En la medida que cada miembro de la Iglesia crece, ésta crece. Cuando no ejercitamos nuestros sentidos y nos encontramos con el alimento sólido de la Palabra de Dios, no podemos digerirlo, y para suplir nuestras necesidades vamos en busca del alimento elemental (la leche) para seguir siendo niños, infantilizando nuestro devenir existencial como creyentes y permaneciendo en un estado de inmadurez anímica y espiritual, hasta terminar el recorrido de nuestro devenir biológico-existencial.
Volvamos a la primera cuestión que se plantea en la primera carta a los Corintios: ¿Cómo se consigue el desarrollo espiritual para llegar a ese conocimiento místico que nos conduce a la posibilidad de explorar lo más profundo de Dios?
¿De dónde nace tal conocimiento siendo que el Espíritu Santo mora en la esfera de la intimidad del creyente? La fuente de semejante sabiduría no está fuera de nosotros, sino dentro de nuestro corazón, como decía San Juan de la Cruz: “Dios está escondido en el alma”.
En el capítulo segundo de 1ª Corintios dice en el verso nueve: “Cosa que ojo no vio, ni oído oyó, ni han subido en corazón de hombre, son las que Dios ha preparado para los que le aman”.
Es decir, existe un conocimiento oculto en la profundidad del ser que ha recibido la gracia salvífica de Dios: tesoros ocultos en los recovecos más inextricables de nuestra esfera anímico-espiritual, como diría G. A. Bécquer.
Esta es una realidad universal que se da en todos los seres humanos; es también lo que describió el gran psiquiatra Viktor Frankl como “la presencia ignorada de Dios” y que yo defino como “la represión de la Imago Dei”.

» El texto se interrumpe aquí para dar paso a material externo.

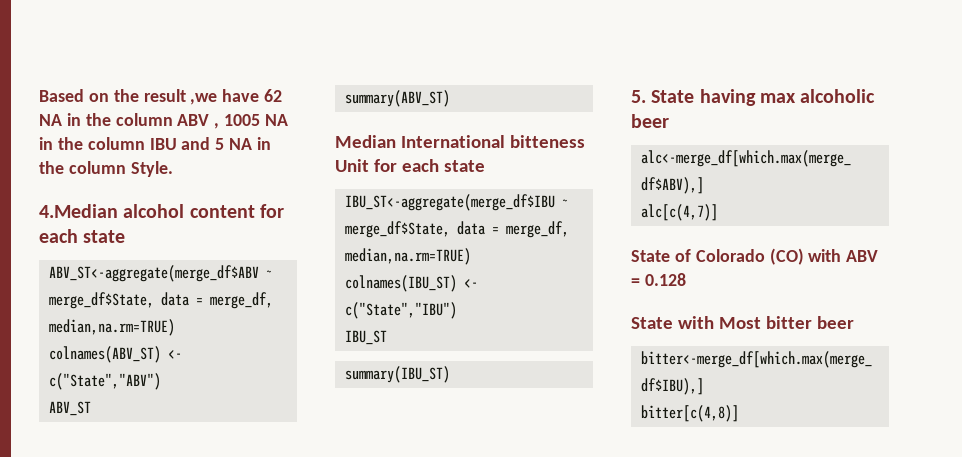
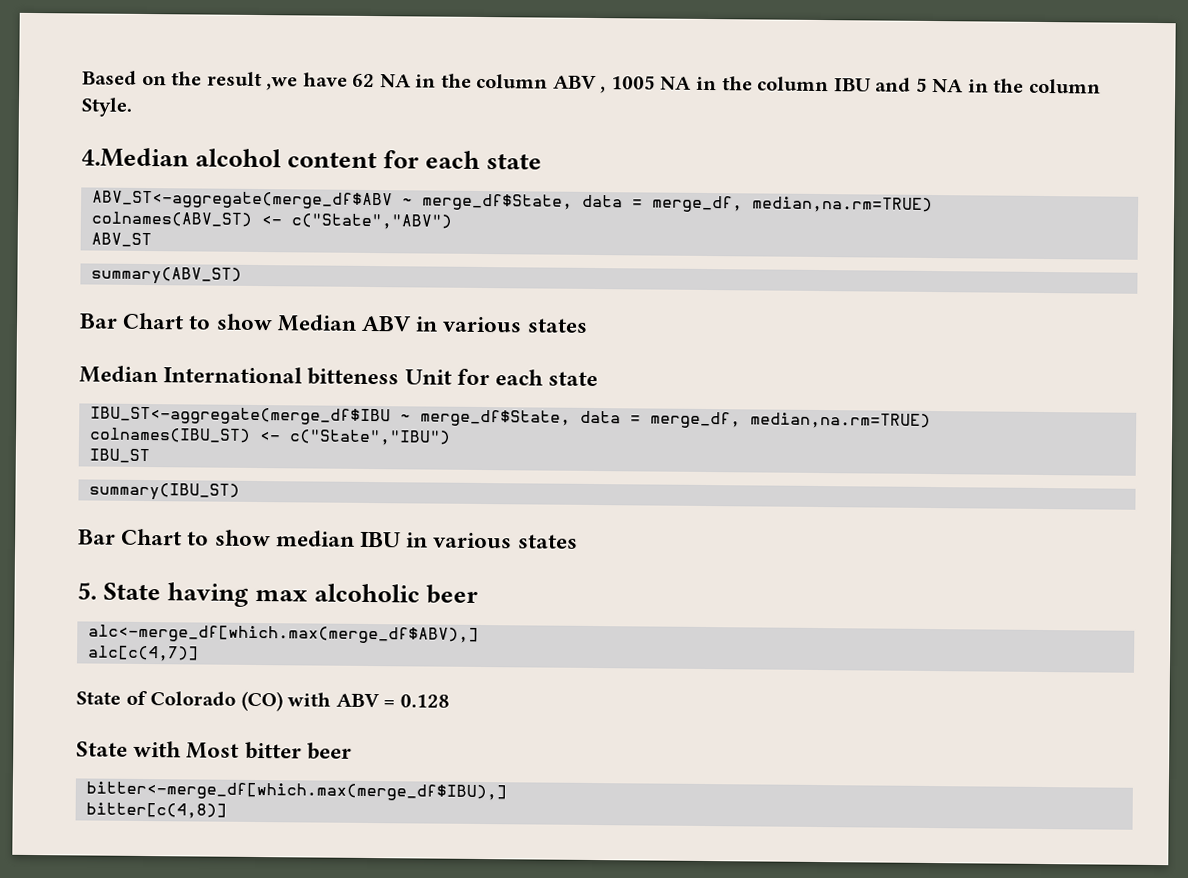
+ Bar Chart to show Median ABV in various states
+ Bar Chart to show median IBU in various states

Salomón nos habla de la realidad trascendente que reside reprimida en el estrato más profundo del corazón humano: “Dios todo lo hizo hermoso en su tiempo (Heb-eth-tiempo cronológico); y ha puesto eternidad (Heb-el deseo vehemente por la eternidad o por la vivencia del tiempo indefinido) en el corazón de ellos, sin que alcance el hombre a entender la obra que ha hecho Dios desde el principio hasta el fin”.
En el estrato más profundo del inconsciente colectivo de los seres humanos existe el deseo vehemente de eternizarse sin que el hombre tenga consciencia de la fuente de donde mana ese deseo.

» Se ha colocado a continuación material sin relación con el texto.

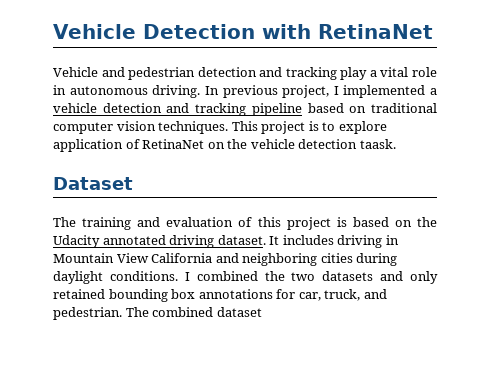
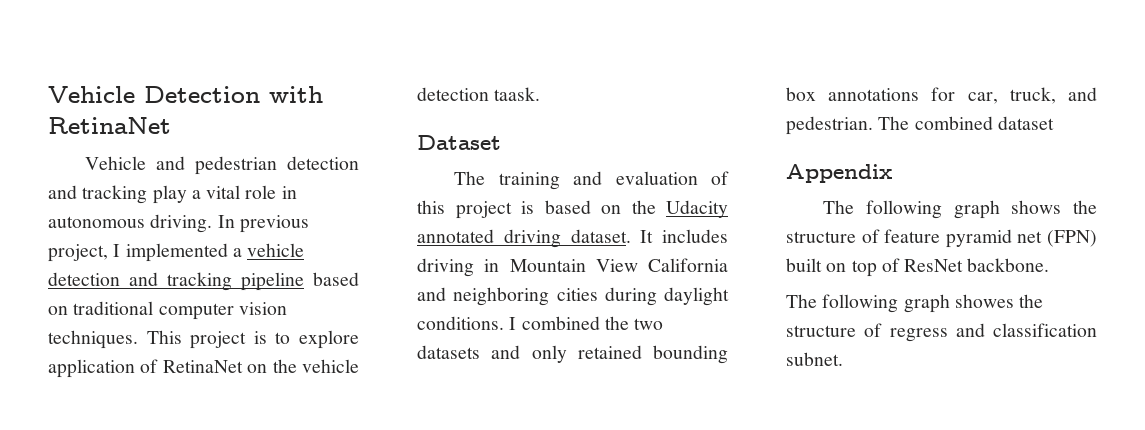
+ Appendix
+ The following graph shows the structure of feature pyramid net (FPN) built on top of ResNet backbone.
+ The following graph showes the structure of regress and classification subnet.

Quizá estas realidades teológicas nos ayuden a entender el profundísimo texto de Proverbios: “sobre toda cosa guardada, guarda tu corazón, porque de él mana la vida”. Una traducción más literal del texto hebreo, versa así: “Más que toda cosa guardada, guarda tu mismo corazón; porque manan de él, las salidas/corrientes de la vida” (V. M.).
Esta realidad trascendente y transformadora de los contenidos de la conciencia fue explicitada por Jesús de Nazaret, cuando dirigiéndose a un auditorio religioso (pero vacío de la experiencia soteriológica y salvífica) afirmó:
“Si alguno tiene sed, venga a mí y beba. El que cree en mí, como dice la Escritura, de su interior correrán/fluirán ríos de agua viva. Esto dijo del Espíritu que habían de recibir los que creyesen en él” (Juan 7:38-39a).
En mi opinión, la conversión de una persona consiste en hacer consciente lo inconsciente. Cuando la Palabra de Dios, impulsada por el Espíritu Santo, alcanza los niveles más profundos de la esfera de nuestra intimidad, se abre la puerta que separa lo consciente (el Yo) de lo inconsciente (el Ello o ID), y los contenidos inconscientes (entre ellos la Imagen de Dios reprimida) ascienden al campo de nuestra conciencia inundándola de trascendencia metafísica y satisfaciendo el deseo vehemente de eternidad que se demanda desde los estratos más profundos de nuestro ser.